Department of Oncology, Oncology Division, Yokohama City University Graduate School of Medicine, 3-9, Fuku-ura, Kanazawa-ku, Yokohama, 236-0004, Japan.
Department of Radiation Oncology, Yokohama City University Graduate School of Medicine, Yokohama, Japan.
Ann Nucl Med. 2021 Dec;35(12):1332-1341. doi: 10.1007/s12149-021-01674-9. Epub 2021 Sep 17.
Peptide receptor radionuclide therapy (PRRT) with Lu-DOTA-Tyr-octreotate (Lu-DOTATATE) is one of the most reliable treatments for unresectable, progressive neuroendocrine tumors (NETs) with somatostatin receptor expression. We have, for the first time, reported the results of the tolerability, safety, pharmacokinetics, dosimetry, and efficacy of this treatment for Japanese patients with NET.
Patients with unresectable, somatostatin receptor scintigraphy (SRS)-positive NETs were enrolled in this phase I clinical trial. They were treated with 29.6 GBq of Lu-DOTATATE (four doses of 7.4 GBq) combined with amino acid solution infusion plus octreotide long-acting release (LAR) 30 mg. The primary objective of this study was to evaluate the tolerability, safety, pharmacokinetics, and dosimetry of a single administration of this treatment in patients with SRS-positive NETs.

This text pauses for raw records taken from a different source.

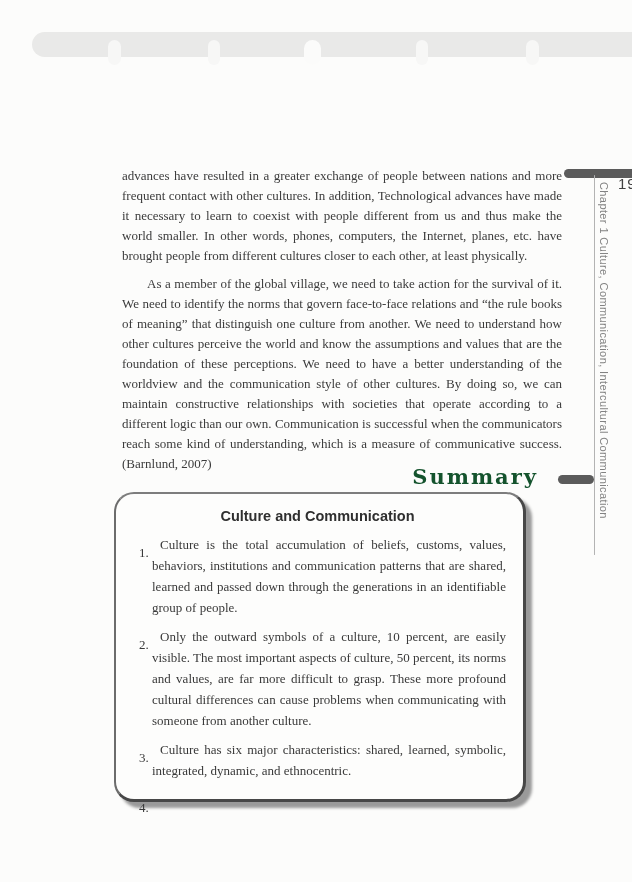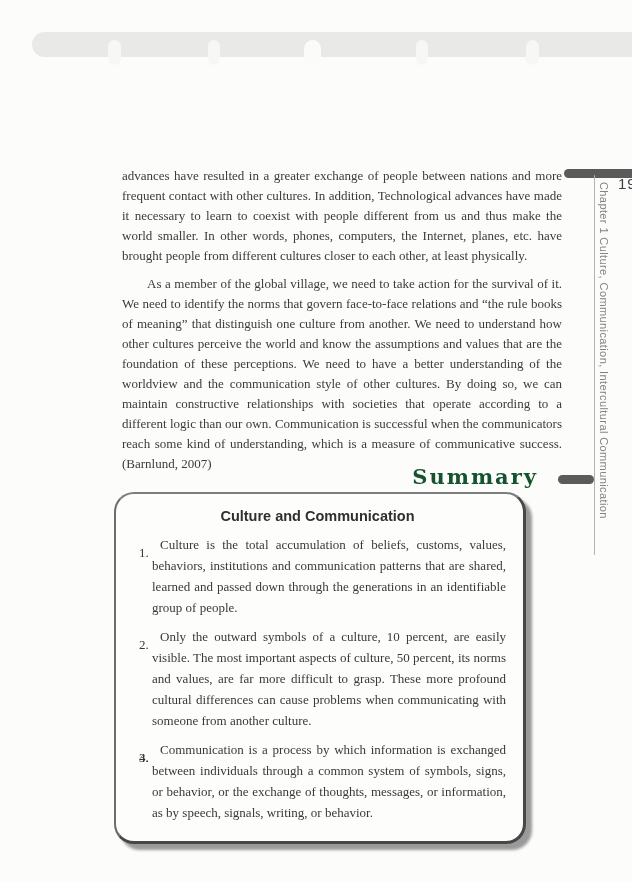--- a/index.html
+++ b/index.html
@@ -116,6 +116,7 @@
     </div>
     <div class="box-item">
       <span class="num">3.</span>
+      <span>Culture has six major characteristics: shared, learned, symbolic, integrated, dynamic, and ethnocentric.</span>
     </div>
     <div class="box-item">
       <span class="num">4.</span>

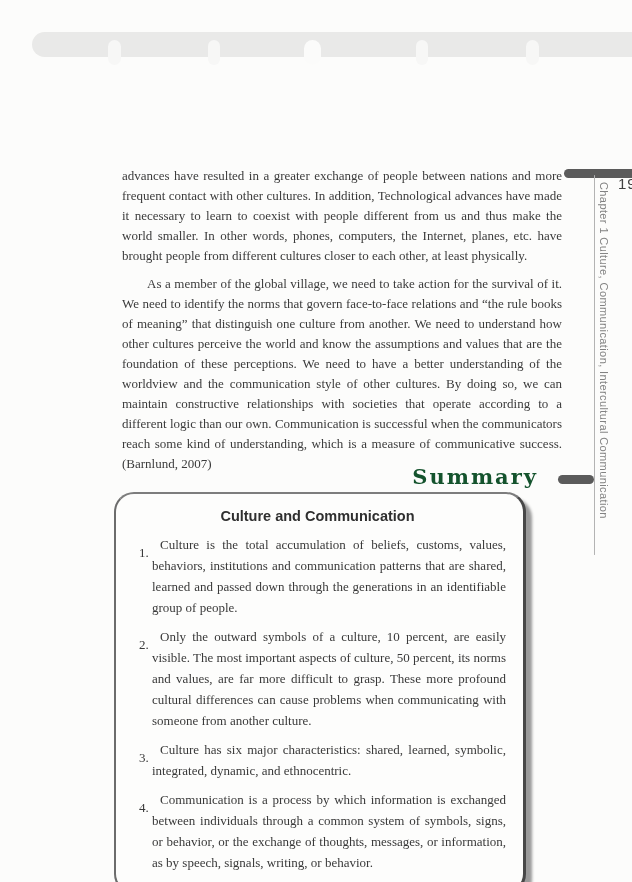--- a/index.html
+++ b/index.html
@@ -120,7 +120,6 @@
     </div>
     <div class="box-item">
       <span class="num">4.</span>
-      <span>Communication is a process by which information is exchanged between individuals through a common system of symbols, signs, or behavior, or the exchange of thoughts, messages, or information, as by speech, signals, writing, or behavior.</span>
     </div>
   </div>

Six Japanese patients (three men and three women; mean age 61.5 years; range 50-70 years) with SRS-positive unresectable NETs were recruited. Lu-DOTATATE was eliminated from the blood in a two-phase manner. Cumulative urinary excretion of radioactivity was 60.1% (range 49.0%-69.8%) within the initial 6 h. The cumulative renal absorbed dose for 29.6 GBq of Lu-DOTATATE was 16.8 Gy (range 12.0-21.2 Gy), and the biological effective dose was 17.0 Gy (range 12.2-21.5 Gy). Administration of Lu-DOTATATE was well tolerated, with no dose-limiting toxicities. Grade 3 lymphopenia occurred in two (33.3%) cases, but there were no other severe toxicities. Four patients achieved partial response (objective response rate, 66.7%), one patient had stable disease, and one patient had progressive disease.
PRRT with Lu-DOTATATE was well-tolerated and showed good outcomes in Japanese patients with unresectable NETs. Peptide receptor radionuclide therapy, Lu-DOTA-Tyr-octreotate .
肽受体放射性核素治疗(PRRT)使用 Lu-DOTA-Tyr-octreotate(Lu-DOTATATE)是治疗具有生长抑素受体表达的不可切除、进行性神经内分泌肿瘤(NETs)的最可靠方法之一。我们首次报道了这种治疗方法在日本 NET 患者中的耐受性、安全性、药代动力学、剂量学和疗效。
本研究纳入了不可切除、生长抑素受体闪烁显像(SRS)阳性的 NET 患者,他们接受了 29.6GBq 的 Lu-DOTATATE(四剂 7.4GBq)联合氨基酸溶液输注和奥曲肽长效释放(LAR)30mg。本研究的主要目的是评估 SRS 阳性 NET 患者单次接受该治疗的耐受性、安全性、药代动力学和剂量学。
共纳入了 6 名日本 SRS 阳性不可切除 NET 患者(3 名男性,3 名女性;平均年龄 61.5 岁;年龄范围 50-70 岁)。Lu-DOTATATE 在血液中呈两相消除。初始 6 小时内放射性物质的累积尿排泄率为 60.1%(范围 49.0%-69.8%)。29.6GBq Lu-DOTATATE 的累积肾吸收剂量为 16.8Gy(范围 12.0-21.2Gy),生物有效剂量为 17.0Gy(范围 12.2-21.5Gy)。Lu-DOTATATE 给药耐受性良好,无剂量限制性毒性。2 例(33.3%)患者出现 3 级淋巴细胞减少症,但无其他严重毒性。4 例患者获得部分缓解(客观缓解率,66.7%),1 例患者病情稳定,1 例患者病情进展。
Lu-DOTATATE 的 PRRT 在日本不可切除 NET 患者中耐受性良好,疗效良好。肽受体放射性核素治疗,Lu-DOTA-Tyr-octreotate。